Granted, there's more than a grain of truth to that, brilliant ideas really do spread virally, and with lightning speed. 

 

But often what people feel is an avalanche of "word of mouth" is really just great press. Sure, often the press is "following" the word of mouth buzz. A classic example, perhaps the opening shot of the Web 2.0 era (or the final screaming death of the 1.0 era, depending on how you look at things), is F*ckedcompany.com, which Phil Kaplan famously created for the hell of it over a long weekend, emailed as a link to six people, and woke up a couple days later to find tens of thousands of visitors beating a hole in his servers. 

So, it happens. But more often than not when people say they "keep hearing" about something, or that "everyone's been telling me about" something, they don't mean real actual conversations. Most people move in pretty close-knit circles. What they mean is that everyone in the media has been telling them about it. What feels like word of mouth often isn't so much the presence of tremendous chatter from close, trusted friends and but rather the absence of an over the top, in your face marketing blitz. To be specific, paid marketing, like advertising. Like Superbowl ads. Like Pets.com.

And to go back to the F*ckedcompany.com example, the viral pass-along for that site was nothing short of remarkable, it was like a direct conduit into the zeitgeist. But if my memory serves, it made the Wall Street Journal within the week, and was on to Time, Newsweek, The Today Show, Rolling Stone, and just about everywhere in the media universe in a short amount of time. How many people discovered it through an email forward or water cooler conversation vs. the number that learned about it via some kind of "proper" media channel?

That's something you can only guess at, but it's one example of many. Zappos.com is another that comes to mind in the online/startup space, and there are more examples than you can count in entertainment, music, film, etc. 

In all cases they've hit a trifecta, that combination of a great product (yes, that's still the prerequisite, if you don't have that the rest of this is meaningless) with a core evangelical base of initial users and a successful effort to get that positive word of mouth coming from those who measure their audiences in millions. 

You bet the media has changed, these days the personality with the huge megaphone might be a tech hero with a six figure Twitter follower count. But social media is media. And that personality is a media personality, the underlying point isn't diminished one inch. 

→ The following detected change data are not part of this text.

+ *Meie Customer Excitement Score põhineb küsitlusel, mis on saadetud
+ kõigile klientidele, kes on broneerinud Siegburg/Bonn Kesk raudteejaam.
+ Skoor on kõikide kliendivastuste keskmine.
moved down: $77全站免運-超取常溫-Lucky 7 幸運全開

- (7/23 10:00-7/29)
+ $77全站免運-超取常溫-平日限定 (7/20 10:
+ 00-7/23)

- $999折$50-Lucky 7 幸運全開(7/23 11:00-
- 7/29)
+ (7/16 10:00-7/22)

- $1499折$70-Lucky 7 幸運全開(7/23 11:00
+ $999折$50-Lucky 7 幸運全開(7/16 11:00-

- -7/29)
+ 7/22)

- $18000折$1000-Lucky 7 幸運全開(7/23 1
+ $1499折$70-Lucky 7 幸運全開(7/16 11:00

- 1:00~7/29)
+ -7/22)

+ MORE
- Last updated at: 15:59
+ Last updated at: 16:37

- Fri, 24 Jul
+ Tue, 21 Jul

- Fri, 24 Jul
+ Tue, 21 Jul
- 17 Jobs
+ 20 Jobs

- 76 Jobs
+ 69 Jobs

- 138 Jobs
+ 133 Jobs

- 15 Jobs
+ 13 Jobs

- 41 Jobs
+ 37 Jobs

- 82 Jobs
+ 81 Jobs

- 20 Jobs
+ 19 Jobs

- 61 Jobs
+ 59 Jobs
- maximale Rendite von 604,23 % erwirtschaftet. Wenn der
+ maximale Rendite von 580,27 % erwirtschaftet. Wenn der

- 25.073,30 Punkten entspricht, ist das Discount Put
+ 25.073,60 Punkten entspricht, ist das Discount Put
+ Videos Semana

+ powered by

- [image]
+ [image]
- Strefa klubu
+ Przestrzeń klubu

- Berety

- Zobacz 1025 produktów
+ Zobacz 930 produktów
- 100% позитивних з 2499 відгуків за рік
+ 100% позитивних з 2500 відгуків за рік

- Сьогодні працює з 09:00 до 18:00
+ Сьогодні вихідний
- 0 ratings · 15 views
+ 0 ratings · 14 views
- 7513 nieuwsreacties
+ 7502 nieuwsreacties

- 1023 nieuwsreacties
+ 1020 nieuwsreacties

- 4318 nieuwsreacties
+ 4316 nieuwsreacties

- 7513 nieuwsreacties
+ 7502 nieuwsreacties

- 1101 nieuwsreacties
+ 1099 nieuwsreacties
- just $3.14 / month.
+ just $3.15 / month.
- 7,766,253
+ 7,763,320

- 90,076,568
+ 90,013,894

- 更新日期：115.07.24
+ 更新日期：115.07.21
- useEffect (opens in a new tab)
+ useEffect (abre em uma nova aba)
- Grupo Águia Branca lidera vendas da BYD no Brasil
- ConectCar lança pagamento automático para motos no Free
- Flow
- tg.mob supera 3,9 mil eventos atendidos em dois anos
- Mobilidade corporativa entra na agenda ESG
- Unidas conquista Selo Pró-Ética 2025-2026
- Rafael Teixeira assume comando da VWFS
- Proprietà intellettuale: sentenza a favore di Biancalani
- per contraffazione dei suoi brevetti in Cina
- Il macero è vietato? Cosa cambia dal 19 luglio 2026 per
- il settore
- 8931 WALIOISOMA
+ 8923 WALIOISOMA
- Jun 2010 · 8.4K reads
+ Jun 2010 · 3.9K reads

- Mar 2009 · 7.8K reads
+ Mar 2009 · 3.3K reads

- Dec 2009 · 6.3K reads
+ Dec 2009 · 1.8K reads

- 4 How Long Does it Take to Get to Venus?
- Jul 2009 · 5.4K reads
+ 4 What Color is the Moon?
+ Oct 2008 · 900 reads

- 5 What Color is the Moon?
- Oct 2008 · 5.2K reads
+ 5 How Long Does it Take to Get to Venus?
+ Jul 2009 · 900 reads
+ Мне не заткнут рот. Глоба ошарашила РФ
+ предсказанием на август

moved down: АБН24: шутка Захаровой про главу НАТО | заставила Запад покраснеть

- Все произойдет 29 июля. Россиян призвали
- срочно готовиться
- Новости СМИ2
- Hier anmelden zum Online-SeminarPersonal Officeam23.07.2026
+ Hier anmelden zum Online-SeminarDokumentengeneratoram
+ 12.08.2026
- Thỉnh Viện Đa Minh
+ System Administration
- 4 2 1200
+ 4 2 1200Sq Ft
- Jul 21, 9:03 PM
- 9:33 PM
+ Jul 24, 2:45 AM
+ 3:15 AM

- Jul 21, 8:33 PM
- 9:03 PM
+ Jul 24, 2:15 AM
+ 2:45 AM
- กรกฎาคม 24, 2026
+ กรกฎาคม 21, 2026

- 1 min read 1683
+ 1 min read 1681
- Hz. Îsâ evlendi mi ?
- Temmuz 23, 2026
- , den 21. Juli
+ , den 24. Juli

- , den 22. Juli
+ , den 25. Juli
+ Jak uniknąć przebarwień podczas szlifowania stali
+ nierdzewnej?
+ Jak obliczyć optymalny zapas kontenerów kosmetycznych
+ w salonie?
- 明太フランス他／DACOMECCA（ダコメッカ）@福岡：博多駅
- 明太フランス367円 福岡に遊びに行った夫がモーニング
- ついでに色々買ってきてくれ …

It's not strictly impossible to see success happen purely organically, without any organized plan for publicity. Though I'd say it's nearly always when a founder or principal happens to be naturally press-savvy. But exceptions aside, more often than not it's a thoughtful, considered — and experienced — person or team at the helm, managing the media strategy. 

So, to bring it home with a pun — if you'd like to make a mint, you might want to think about who's minding your press.